*Records for processing*:
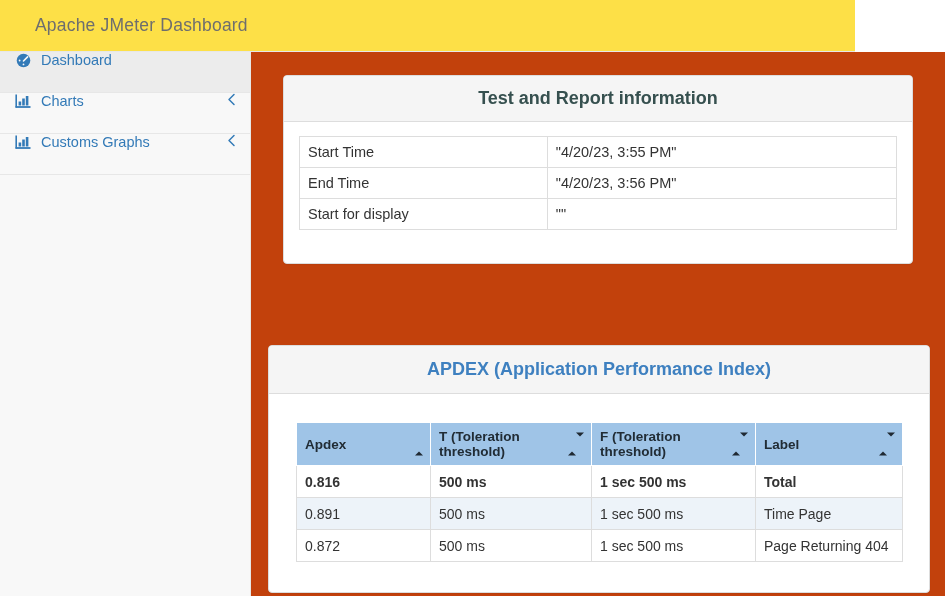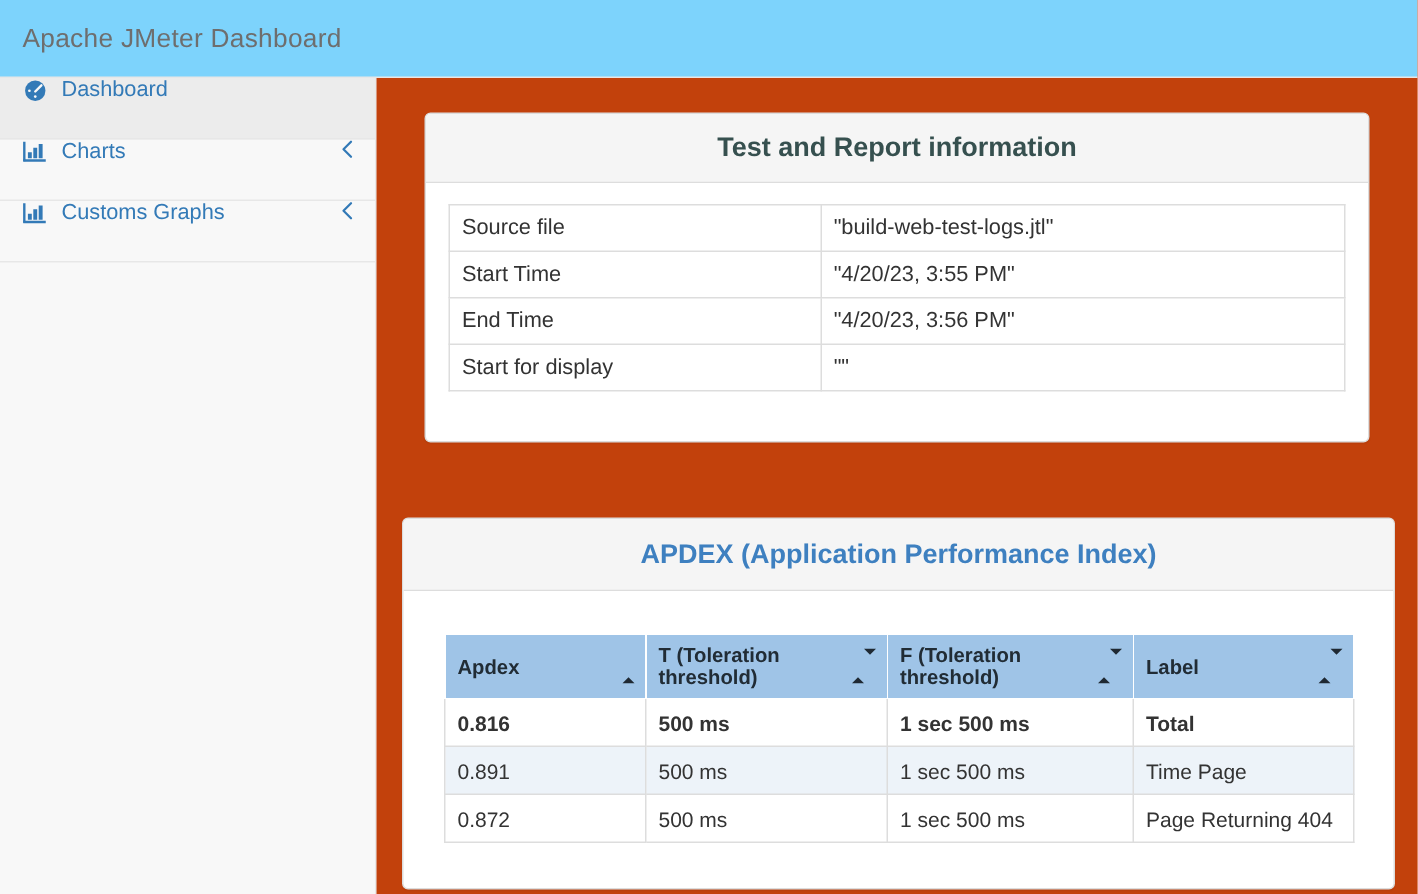--- a/index.html
+++ b/index.html
@@ -4,23 +4,23 @@
 <style>
   * { margin:0; padding:0; box-sizing:border-box; }
   html,body { width:945px; height:596px; overflow:hidden; }
   body {
     font-family: "Liberation Sans", "DejaVu Sans", sans-serif;
     background:#ffffff; color:#333; position:relative;
   }
 
   
   .navbar {
-    position:absolute; top:0; left:0; width:945px; height:52px;
-    background:#7dd3fc; border-bottom:1px solid #e7e7e7;
-    display:flex; align-items:center;
+    position:absolute; top:0; left:0; width:855px; height:52px;
+    background:#fde047; border-bottom:1px solid #e7e7e7;
+    display:flex; align-items:center;padding-left:20px;
   }
   .navbar-brand {
     padding-left:15px; font-size:17.5px; color:#6e6e6e; letter-spacing:.2px;
   }
 
   
   .sidebar {
     position:absolute; top:52px; left:0; width:251px; height:544px;
     background:#f8f8f8; border-right:1px solid #e7e7e7;
   }
@@ -138,24 +138,20 @@
 <div class="main">
 
   <div class="panel panel-test-info">
     <div class="panel-heading">
       <div class="panel-title">Test and Report information</div>
     </div>
     <div class="panel-body">
       <table class="info-table">
         <tbody>
           <tr>
-            <td class="lbl">Source file</td>
-            <td>"build-web-test-logs.jtl"</td>
-          </tr>
-          <tr>
             <td class="lbl">Start Time</td>
             <td>"4/20/23, 3:55 PM"</td>
           </tr>
           <tr>
             <td class="lbl">End Time</td>
             <td>"4/20/23, 3:56 PM"</td>
           </tr>
           <tr>
             <td class="lbl">Start for display</td>
             <td>""</td>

*Directions*:
Restate all entries exactly; pictures stay out.

*Task result*:
--- a/index.html
+++ b/index.html
@@ -4,23 +4,23 @@
 <style>
   * { margin:0; padding:0; box-sizing:border-box; }
   html,body { width:945px; height:596px; overflow:hidden; }
   body {
     font-family: "Liberation Sans", "DejaVu Sans", sans-serif;
     background:#ffffff; color:#333; position:relative;
   }
 
   
   .navbar {
-    position:absolute; top:0; left:0; width:945px; height:52px;
-    background:#7dd3fc; border-bottom:1px solid #e7e7e7;
-    display:flex; align-items:center;
+    position:absolute; top:0; left:0; width:855px; height:52px;
+    background:#fde047; border-bottom:1px solid #e7e7e7;
+    display:flex; align-items:center;padding-left:20px;
   }
   .navbar-brand {
     padding-left:15px; font-size:17.5px; color:#6e6e6e; letter-spacing:.2px;
   }
 
   
   .sidebar {
     position:absolute; top:52px; left:0; width:251px; height:544px;
     background:#f8f8f8; border-right:1px solid #e7e7e7;
   }
@@ -138,24 +138,20 @@
 <div class="main">
 
   <div class="panel panel-test-info">
     <div class="panel-heading">
       <div class="panel-title">Test and Report information</div>
     </div>
     <div class="panel-body">
       <table class="info-table">
         <tbody>
           <tr>
-            <td class="lbl">Source file</td>
-            <td>"build-web-test-logs.jtl"</td>
-          </tr>
-          <tr>
             <td class="lbl">Start Time</td>
             <td>"4/20/23, 3:55 PM"</td>
           </tr>
           <tr>
             <td class="lbl">End Time</td>
             <td>"4/20/23, 3:56 PM"</td>
           </tr>
           <tr>
             <td class="lbl">Start for display</td>
             <td>""</td>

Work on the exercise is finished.